By default the deploy.sh script deploys to the current namespace in the kubectl context. To display the context, enter:

$ kubectl config get-contexts $(kubectl config current-context)
CURRENT   NAME       CLUSTER    AUTHINFO   NAMESPACE
*         minikube   minikube   minikube

When no NAMESPACE is specified, as in the above example, then deploy.sh deploys the GPDB cluster to the default namespace.

To deploy to a namespace other than default, set the the target namespace with the command:

$ kubectl config set-context $(kubectl config current-context) --namespace=<another-namespace>

When deploy.sh detects that the target namespace is something other than default, it displays the notice:

#############################################################
NOTICE: deploy to non-default namespace: <another-namespace>
#############################################################

If <another-namespace> does not exist, then deploy.sh aborts with the error:

namespace: <another-namespace> doesn't exist. Please create this namespace and try again.

Expanding the Greenplum Deployment on PKS

To expand the Greenplum cluster, you first create new pods in the Kubernetes cluster, and then run the expand_cluster.bash script to put Greenplum containers on the new nodes. You can then use the standard Greenplum Database gpexpand command in the cluster to initialize the new segments and redistribute data.

Note: PKS cannot resize a cluster to a lower number of nodes; you must delete and re-create the cluster to reduce the number of nodes.

Procedure

Follow these steps to expand Greenplum on PKS:

  1. Use pks resize to resize the cluster to the new total number of nodes that are required. The cluster must have two nodes for each Greenplum Database segment (to accommodate a primary and mirror database for each segment) and an additional two nodes for the master and standby master. Run pks resize with the options:

    pks resize --wait --num-nodes <new_total_number_of_nodes>
    

    In the above command, <new_total_number_of_nodes> can be calculated by the formula: = new_total_number_of_segments * 2 + 2

    Note: This command may take a considerable amount of time (20 minutes or longer) because procuring new nodes is a time-consuming process.
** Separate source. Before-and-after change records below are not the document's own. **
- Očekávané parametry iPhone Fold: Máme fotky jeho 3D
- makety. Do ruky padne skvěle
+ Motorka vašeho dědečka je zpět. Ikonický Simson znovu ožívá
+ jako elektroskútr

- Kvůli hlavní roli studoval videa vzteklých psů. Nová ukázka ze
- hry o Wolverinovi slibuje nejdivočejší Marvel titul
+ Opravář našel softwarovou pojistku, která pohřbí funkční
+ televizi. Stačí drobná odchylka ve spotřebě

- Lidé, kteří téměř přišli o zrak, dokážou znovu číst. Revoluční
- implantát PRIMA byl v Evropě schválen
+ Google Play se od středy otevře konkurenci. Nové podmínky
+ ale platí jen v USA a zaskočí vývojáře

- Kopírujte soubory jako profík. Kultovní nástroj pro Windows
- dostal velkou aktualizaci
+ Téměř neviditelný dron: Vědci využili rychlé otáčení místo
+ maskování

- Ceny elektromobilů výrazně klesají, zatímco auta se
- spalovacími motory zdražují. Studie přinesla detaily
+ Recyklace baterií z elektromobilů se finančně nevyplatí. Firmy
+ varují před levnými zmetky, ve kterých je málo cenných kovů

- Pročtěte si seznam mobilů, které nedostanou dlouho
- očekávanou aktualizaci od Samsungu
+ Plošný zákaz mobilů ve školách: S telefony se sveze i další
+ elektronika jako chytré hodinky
  2. After the pks resize command completes, use the expand_cluster.bash script to put Greenplum containers onto the nodes you provided. Enter:

    expand_cluster.bash <greenplum_cluster_name> <new_total_number_of_segments>
    

    where <greenplum_cluster_name> is the name of the existing Greenplum cluster and <new_total_number_of_segments> is the total number of segments the cluster will have after expansion is complete. If you do not remember the original <greenplum_cluster_name> you can display it by using the helm list command.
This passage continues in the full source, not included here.